How did you approach the new design of the church – what was your inspiration?
St Monica’s Parish represents a distinctive form of Catholicism, in an urban context surrounded by tall residential buildings. Our approach to the worship space sees a distinct and scared element set within the Narthex, the parish hall, and the steeple, the program elements of this congregation.
The interior of the worship space is a private sanctuary, protected from city life on Broadway, lending privacy to the worshipers. Strategically placed openings provide natural light, which is both symbolically and atmospherically significant. The entire congregation sits beneath a distinct roof whose design was inspired by the veil worn by Saint Monica.
How did the context of the surrounding neighbourhood influence the design?
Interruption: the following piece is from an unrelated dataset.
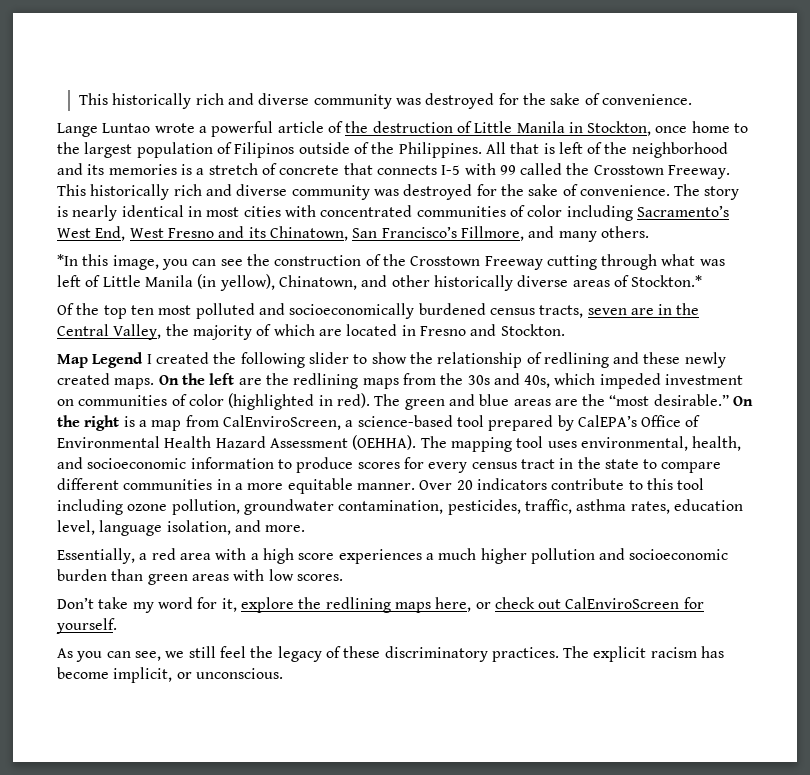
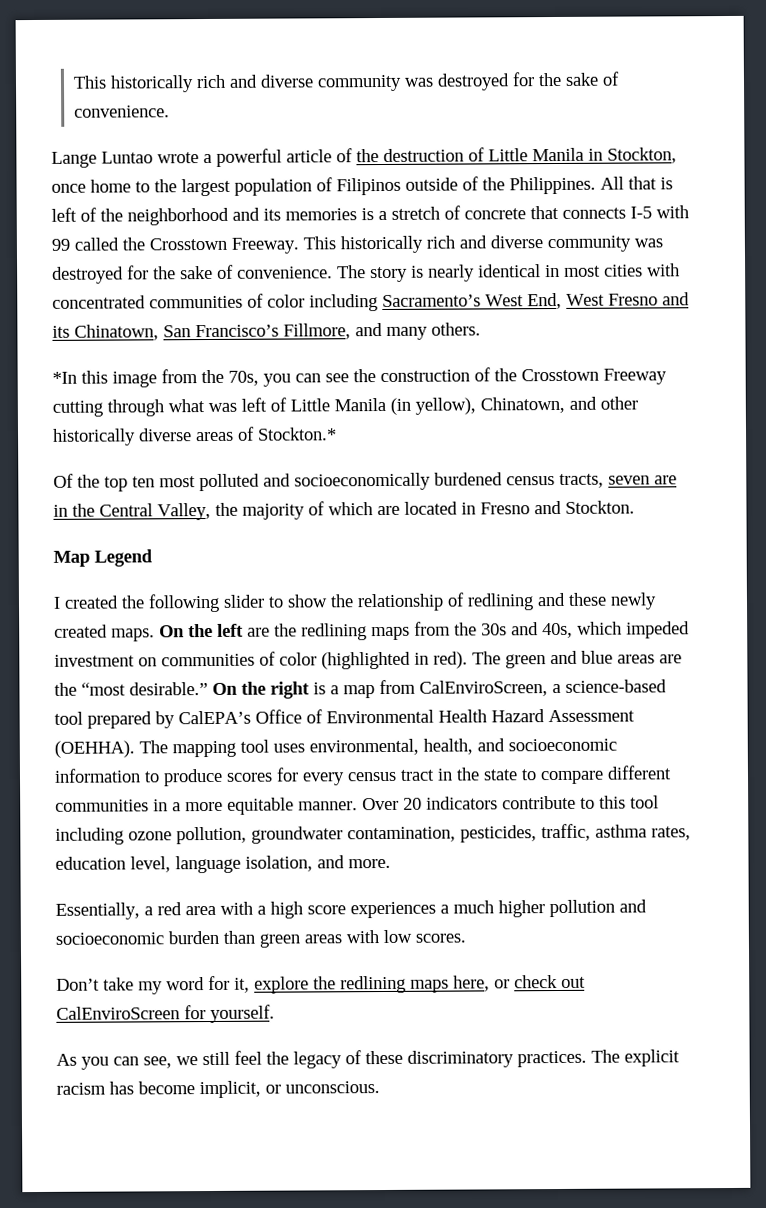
[112,255,159,270] image, -> [112,369,259,388] image from the 70s,
(144, 360) none -> (153, 558) //

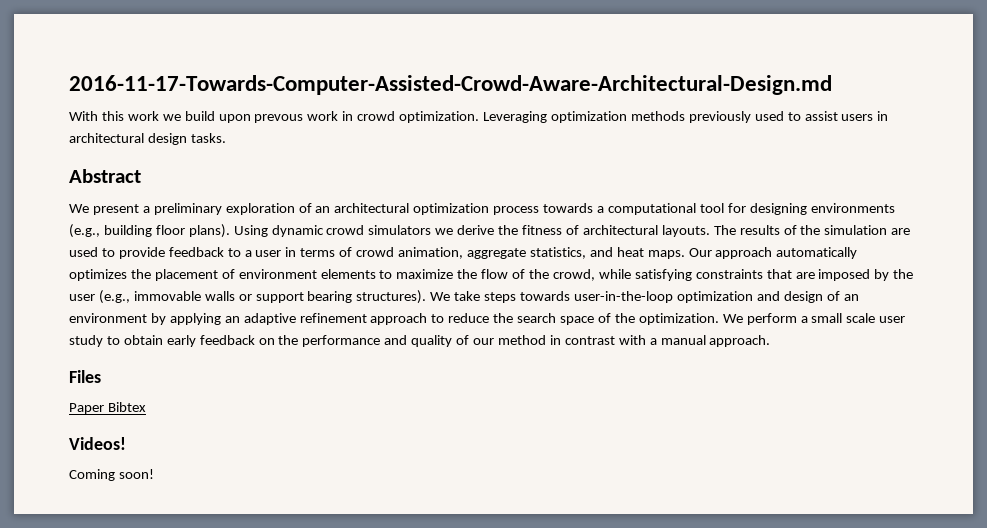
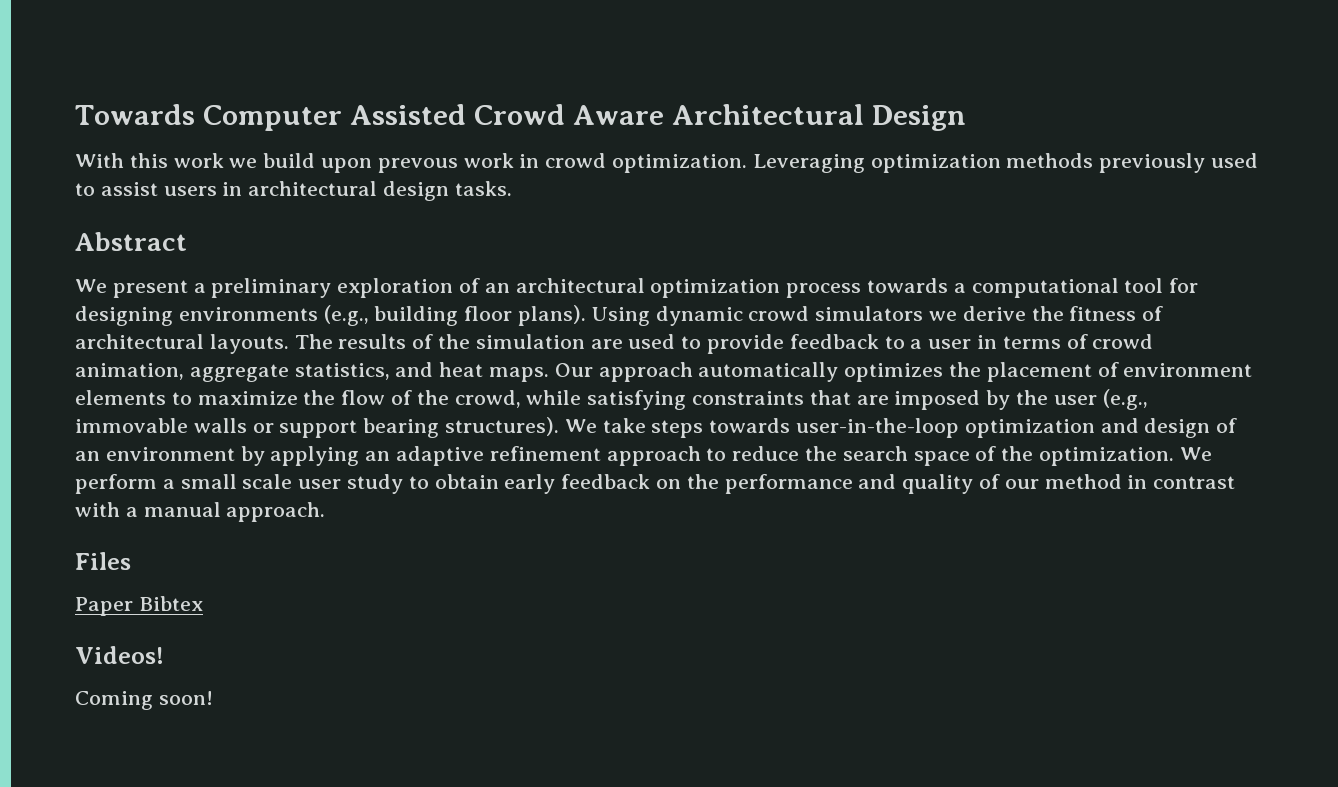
[69,75,832,95] 2016-11-17-Towards-Computer-Assisted-Crowd-Aware-Architectural-Design.md -> [75,104,966,131] Towards Computer Assisted Crowd Aware Architectural Design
The intersection of Broadway Avenue and Yonge Street is rapidly transforming. The traditional model of single family homes is seeing the addition of more environmentally-friendly and higher density residential communities that offer greater access and diversity in the city’s growing hubs. In this context, the church’s small footprint needed to stand proudly on its own as a strong expression of Catholicism in the city. Through the majestic steeple and eycatching curved roof, the church captures that expression, small but mighty.
What element of the redevelopment are you most proud of?
I would have to say the steeple. The design was inspired by the idea of two hands, delicately holding a cross. A symbol for the community, the steeple visibly represents the faith of the congregation, and creates a public identity on the street. It reaches to the sky as a sacred beacon and brings balance to the residential tower.
How has the design evolved as a result of community feedback and engagement?
The community is a vital source of inspiration, information, and engagement. The development of the site, and its relationship to the neighbourhood, has been inspired by community feedback. For example, based on comments and requests, the site has been designed with a public piazza on Broadway, a gathering space for residents, worshipers, and visitors to mix and mingle.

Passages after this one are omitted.